■ Activity ■
Before writing anything, find the line that contains "[88,76,300,91] Clean-Code-Document //", then retype the entries below exactly from their first line through that one, without pictures.
------ Recorded information ------
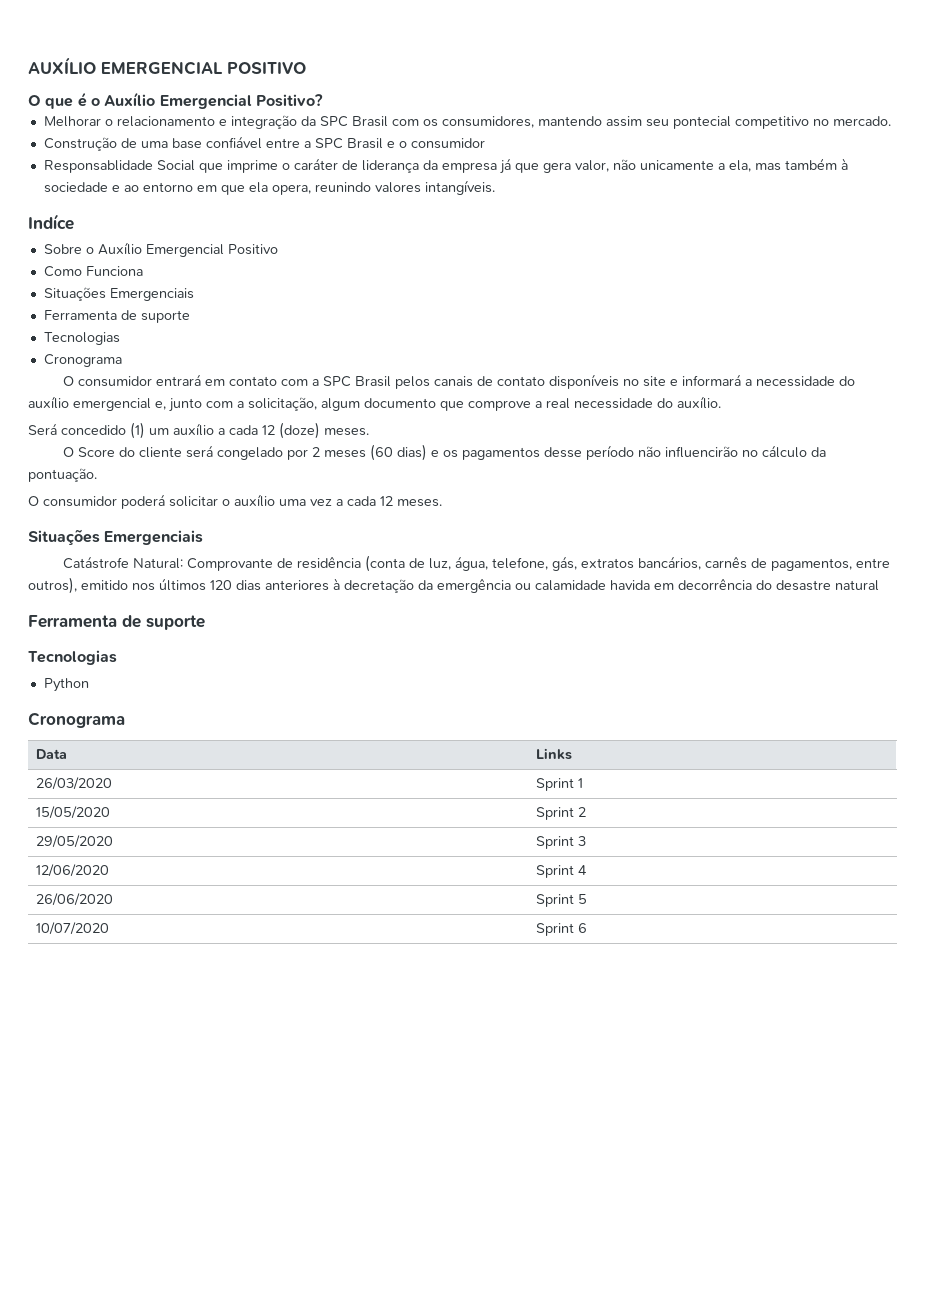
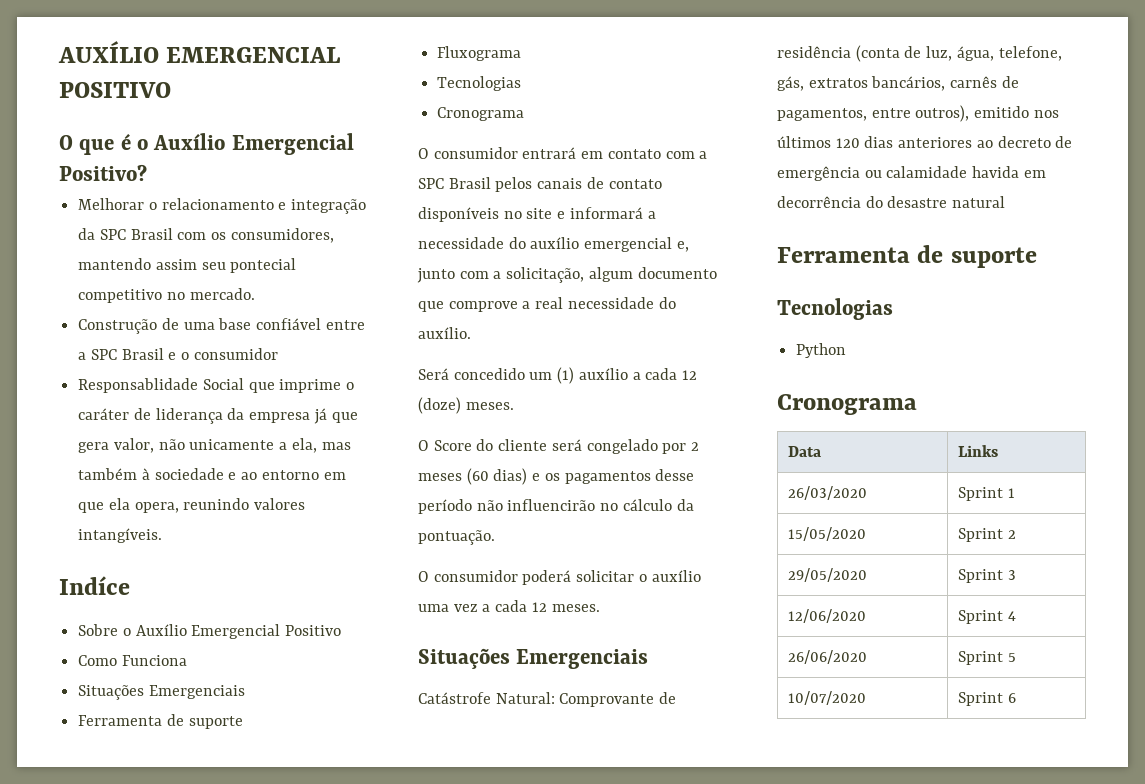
(190, 316) none -> [437,46,522,61] // Fluxograma
[130,422,169,439] (1) um -> [529,367,575,384] um (1)
[333,578,433,593] à decretação da -> [976,136,1073,148] ao decreto de

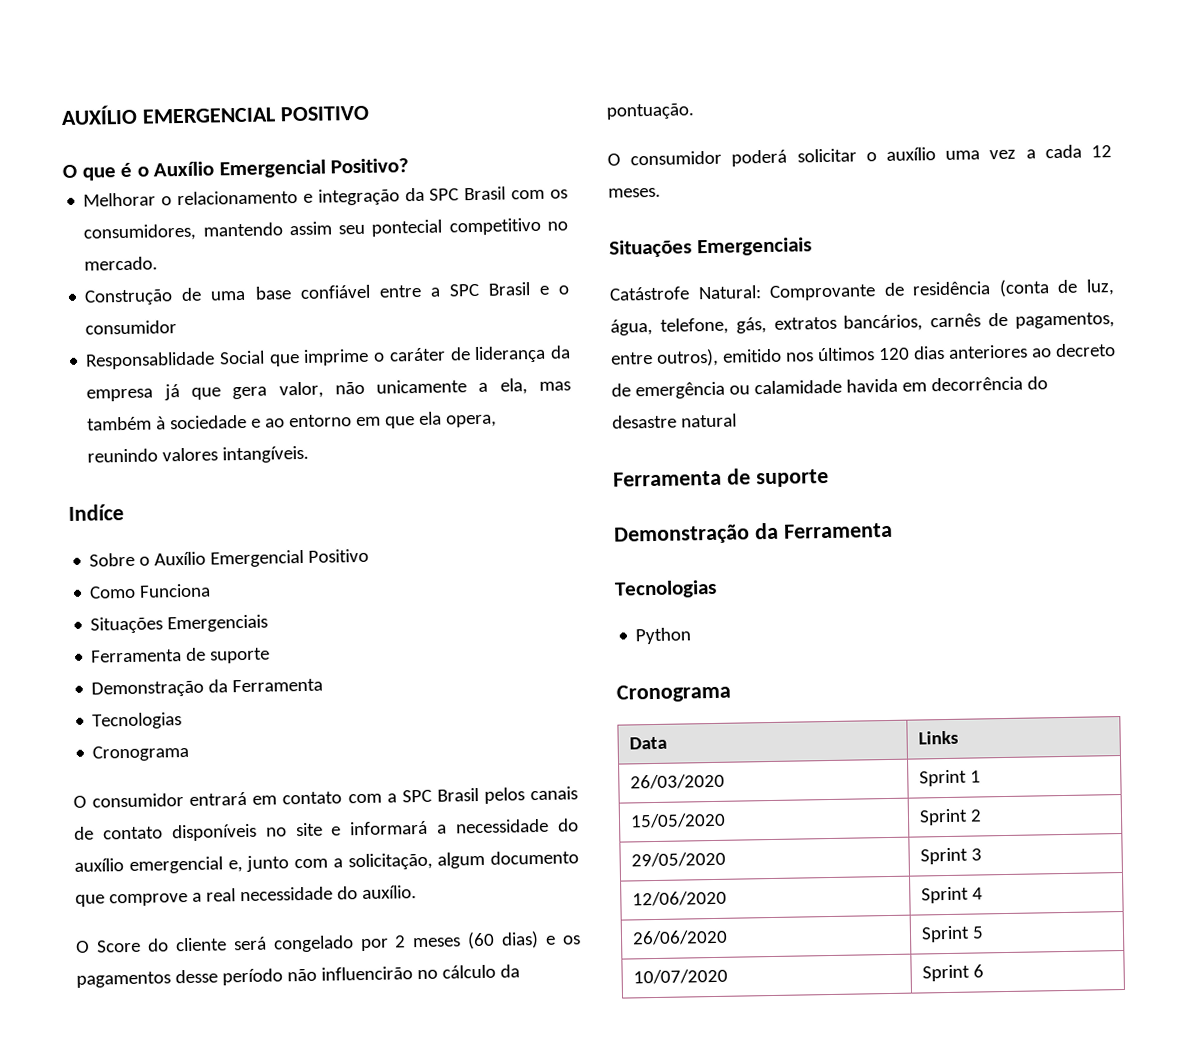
[437,46,522,61] Fluxograma -> [91,678,324,698] Demonstração da Ferramenta
[418,367,698,384] [418,397,514,414] // Será concedido um (1) auxílio a cada 12 (doze) meses. -> (417, 892) none
(1037, 257) none -> [613,522,893,545] // Demonstração da Ferramenta

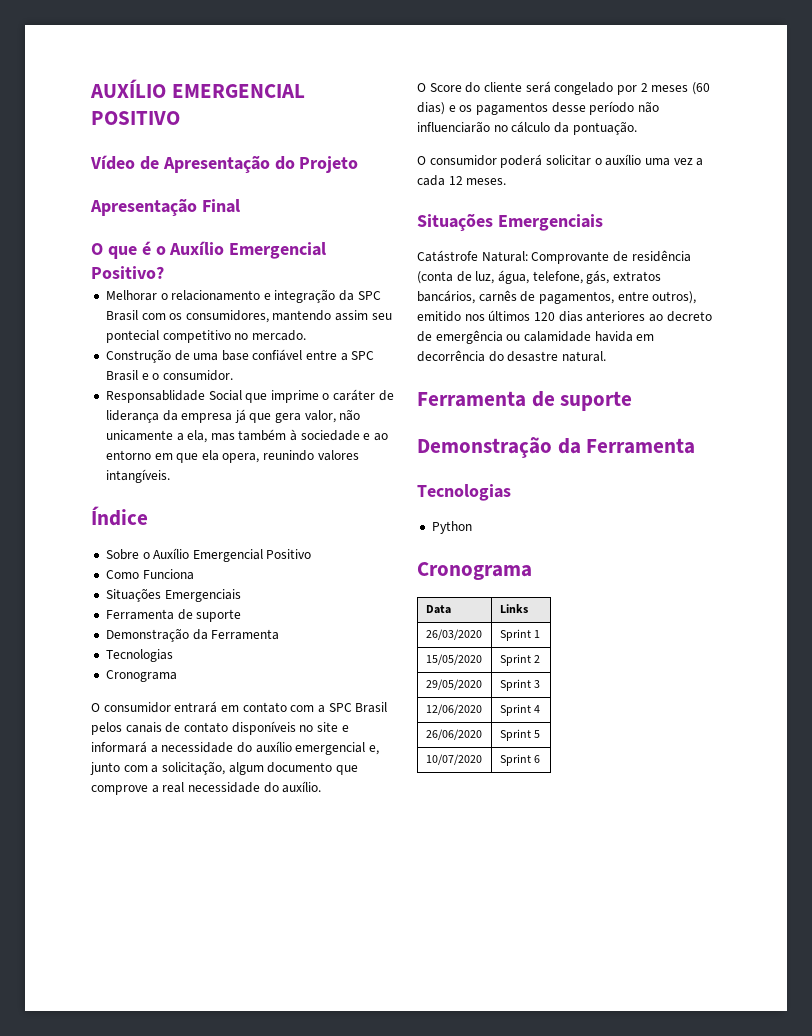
(369, 113) none -> [90,155,359,174] [90,198,240,217] // Vídeo de Apresentação do Projeto // Apresentação Final
[85,320,178,335] consumidor -> [162,370,233,381] consumidor.
[68,504,124,521] Indíce -> [91,506,148,526] Índice
[320,966,413,981] influencirão -> [417,121,490,133] influenciarão
[680,413,737,428] natural -> [561,351,606,362] natural.

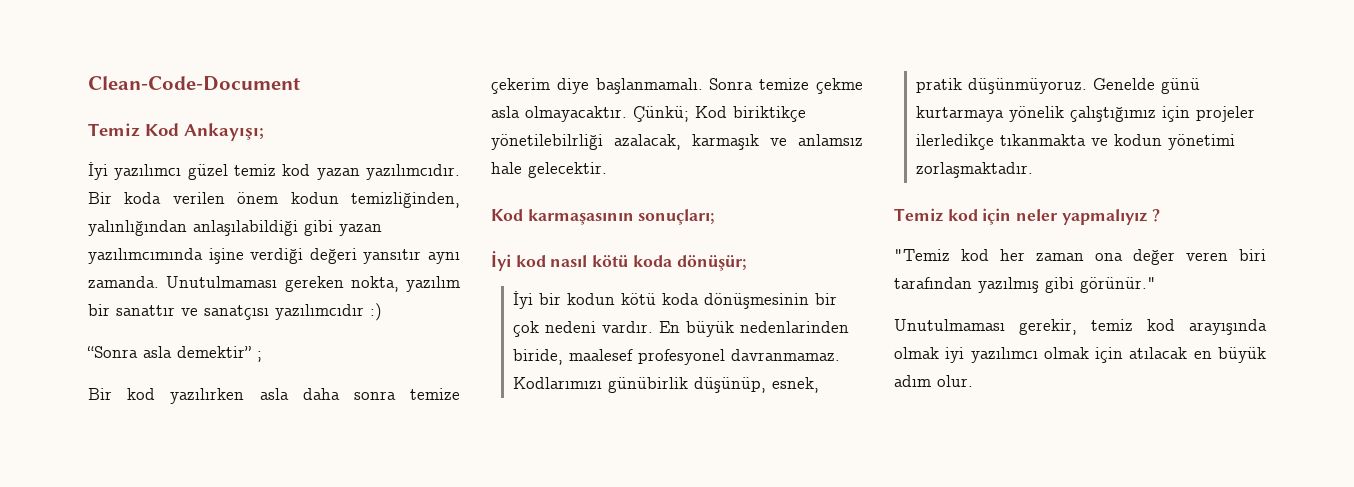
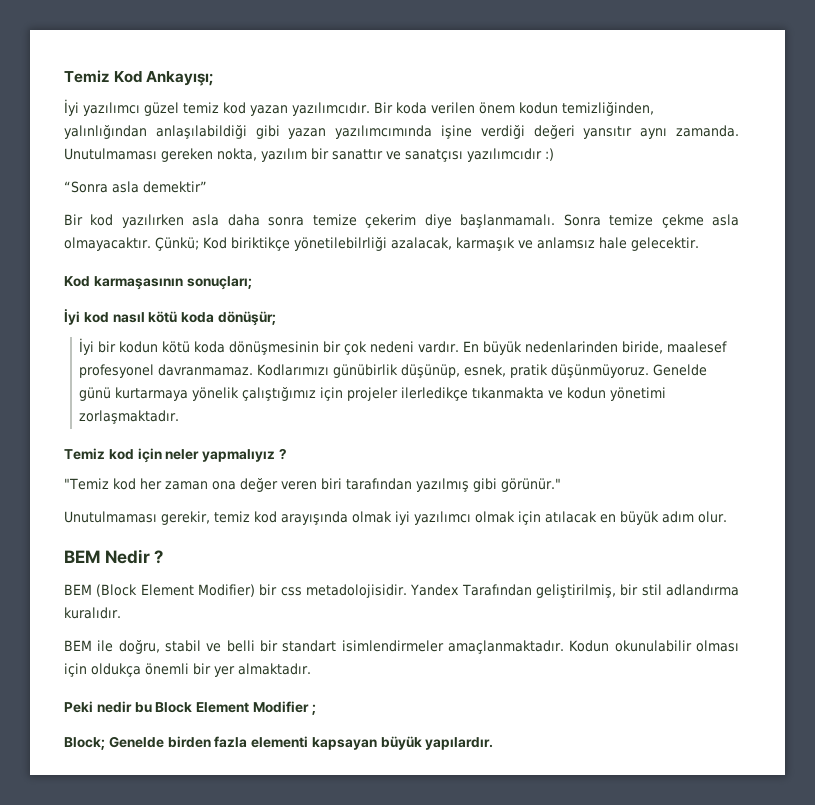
[88,76,300,91] Clean-Code-Document // -> (64, 76) none
[257,351,262,362] ; -> (207, 187) none
(973, 381) none -> [64,549,164,564] [64,584,740,598] [64,607,121,619] [64,640,739,654] [64,663,311,677] [64,701,316,715] [64,736,494,750] // BEM Nedir ? // BEM (Block Element Modifier) bir css metadolojisidir. Yandex Tarafından geliştirilmiş, bir stil adlandırma kuralıdır. // BEM ile doğru, stabil ve belli bir standart isimlendirmeler amaçlanmaktadır. Kodun okunulabilir olması için oldukça önemli bir yer almaktadır. // Peki nedir bu Block Element Modifier ; // Block; Genelde birden fazla elementi kapsayan büyük yapılardır.

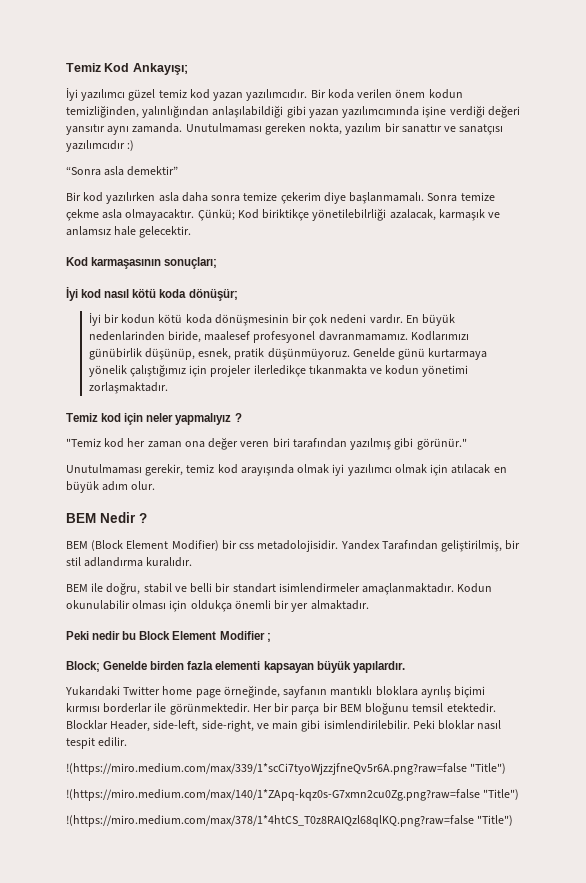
[158,364,254,376] davranmamaz. -> [318,331,408,341] davranmamamız.
(494, 743) none -> [65,685,486,698] [66,702,496,715] [66,720,502,732] [66,737,128,749] [66,763,507,775] [66,789,520,801] [66,815,514,827] // Yukarıdaki Twitter home page örneğinde, sayfanın mantıklı bloklara ayrılış biçimi kırmısı borderlar ile görünmektedir. Her bir parça bir BEM bloğunu temsil etektedir. Blocklar Header, side-left, side-right, ve main gibi isimlendirilebilir. Peki bloklar nasıl tespit edilir. // !(https://miro.medium.com/max/339/1*scCi7tyoWjzzjfneQv5r6A.png?raw=false "Title") // !(https://miro.medium.com/max/140/1*ZApq-kqz0s-G7xmn2cu0Zg.png?raw=false "Title") // !(https://miro.medium.com/max/378/1*4htCS_T0z8RAIQzl68qlKQ.png?raw=false "Title")

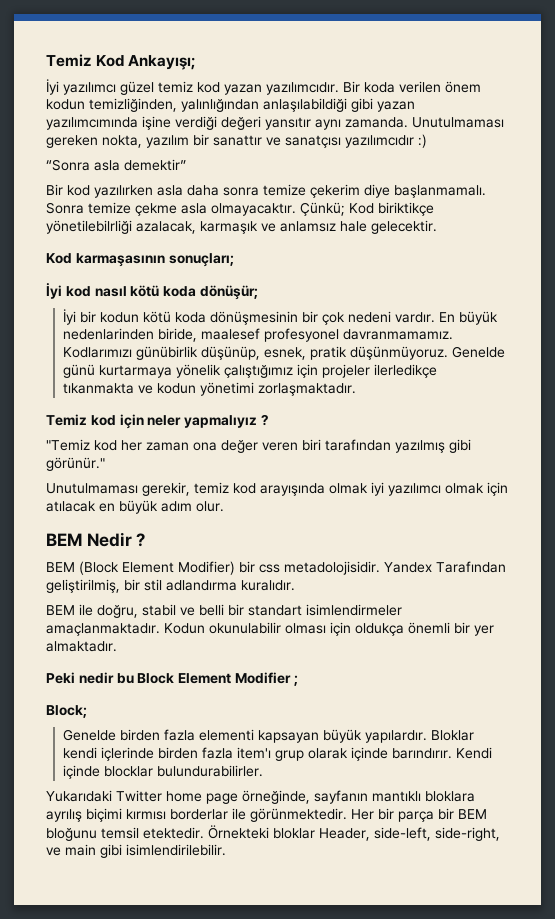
(100, 666) none -> (87, 711) //
(405, 667) none -> [431,730,475,741] [63,747,493,761] [63,765,264,779] Bloklar kendi içlerinde birden fazla item'ı grup olarak içinde barındırır. Kendi içinde blocklar bulundurabilirler.
[66,720,108,730] Blocklar -> [208,825,315,839] Örnekteki bloklar
[412,720,502,730] [66,737,128,749] [66,763,507,775] [66,789,520,801] [66,815,514,827] Peki bloklar nasıl tespit edilir. // !(https://miro.medium.com/max/339/1*scCi7tyoWjzzjfneQv5r6A.png?raw=false "Title") // !(https://miro.medium.com/max/140/1*ZApq-kqz0s-G7xmn2cu0Zg.png?raw=false "Title") // !(https://miro.medium.com/max/378/1*4htCS_T0z8RAIQzl68qlKQ.png?raw=false "Title") -> (226, 850) none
------
■ Written answer ■
(190, 316) none -> [437,46,522,61] // Fluxograma
[130,422,169,439] (1) um -> [529,367,575,384] um (1)
[333,578,433,593] à decretação da -> [976,136,1073,148] ao decreto de

[437,46,522,61] Fluxograma -> [91,678,324,698] Demonstração da Ferramenta
[418,367,698,384] [418,397,514,414] // Será concedido um (1) auxílio a cada 12 (doze) meses. -> (417, 892) none
(1037, 257) none -> [613,522,893,545] // Demonstração da Ferramenta

(369, 113) none -> [90,155,359,174] [90,198,240,217] // Vídeo de Apresentação do Projeto // Apresentação Final
[85,320,178,335] consumidor -> [162,370,233,381] consumidor.
[68,504,124,521] Indíce -> [91,506,148,526] Índice
[320,966,413,981] influencirão -> [417,121,490,133] influenciarão
[680,413,737,428] natural -> [561,351,606,362] natural.

[88,76,300,91] Clean-Code-Document // -> (64, 76) none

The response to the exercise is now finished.